Wed, 28/05/2008 - 6:27pm — tumbleweed

Subject: Strict Browser restrictions

Hi, I’m a customer of yours, and a GNU/Linux user who gets frequently frustrated by your browser detection.

Basically, the problem is that very few web browsers have been certified with your website. Now, I have no real issue with that, nobody has enough time to try every web browser in the world, and adjust their websites to fit around every browser’s bugs. But that doesn’t mean it’s acceptable to reject your users with a message like “The Internet browser you are using is not supported by online banking. Use the link below to see the complete list of browsers we support.”

Firstly, the browsers I use are listed as being supported on your list [1]:

  • On this laptop, I use a Firefox 3.0 beta. Firefox 3.0 is listed is being supported, and it works (if I tweak it to identify it as Firefox 2.0, then I can use the site just fine).
  • On my desktops, I use Iceweasel 2.x. Iceweasel is Firefox with a different name, to get around trademark issues. Ask your Linux-techies, they should know about it. Again, it works as expected.

Secondly, [1] states: “Netscape, Mozilla and Firefox users with other operating systems such as Linux may also be able to access the service.” How are we supposed to access the service if you deny us access?

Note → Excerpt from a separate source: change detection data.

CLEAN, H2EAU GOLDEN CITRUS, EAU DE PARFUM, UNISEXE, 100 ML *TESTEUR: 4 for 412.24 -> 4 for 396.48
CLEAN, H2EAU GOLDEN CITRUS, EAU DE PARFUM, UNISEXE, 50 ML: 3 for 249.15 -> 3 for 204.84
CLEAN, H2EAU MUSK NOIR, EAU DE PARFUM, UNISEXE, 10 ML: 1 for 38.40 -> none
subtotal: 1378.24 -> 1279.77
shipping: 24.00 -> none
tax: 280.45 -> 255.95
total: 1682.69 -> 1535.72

More generally, locking out unknown browsers goes completely against your policy of Accessibility [2]. While the WAI [3] doesn’t specifically recommend against turning away unknown browsers, I think you’ll find that’s because the authors didn’t even dream of considering such a thing. The entire point of WAI, is to make your site as portable as possible, and to work for everyone with a far wider variety of user agents than you could ever test with.

I don’t know how you can call yourself WAI-compliant and reject un-“certified” browsers. Your webmasters should hang their heads in shame.

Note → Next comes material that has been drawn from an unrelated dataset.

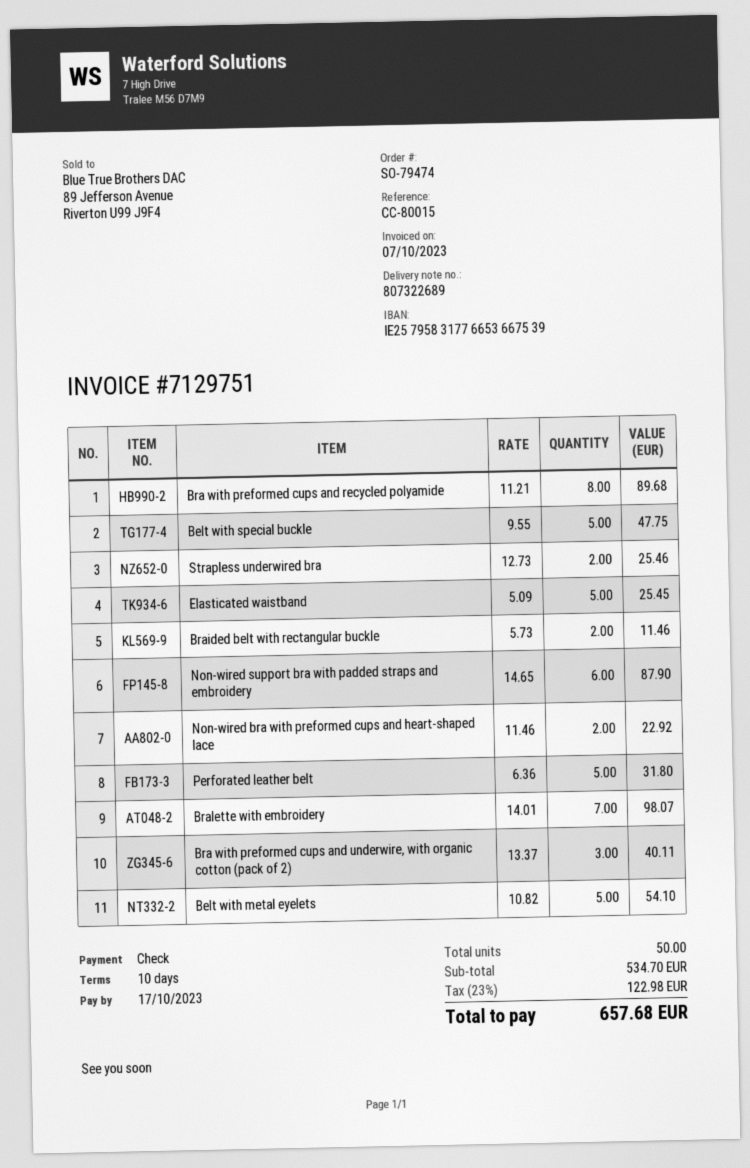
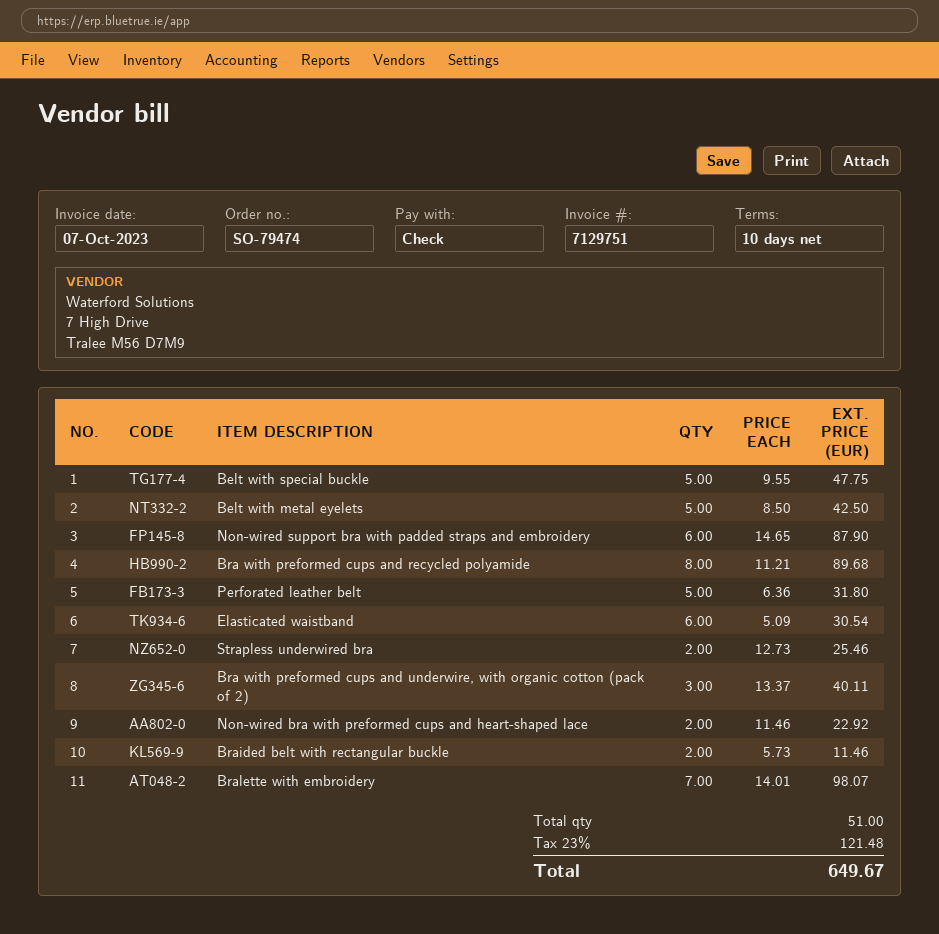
Elasticated waistband: 5 x 5.09 = 25.45 -> 6 x 5.09 = 30.54
Belt with metal eyelets: 5 x 10.82 = 54.10 -> 5 x 8.50 = 42.50
total quantity: 50 -> 51
tax: 23% = 122.98 -> 23% = 121.48
total: 657.68 -> 649.67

Now, I don’t intend to rant any more than that, because that’s the only problem I have with your site (and your service). Beyond this little niggle (which stops me being able to bank, without configuring my browser to lie) I’m very impressed with your services.

Please sort this out, it’ll turn me back into a happy customer.

SR

PS: I’d have sent this by e-mail, where I’d, but you don’t provide any e-mail contact details on your site. PPS: Only providing a small feedback form doesn’t help users give you real feedback, it just intimidates and irritates them.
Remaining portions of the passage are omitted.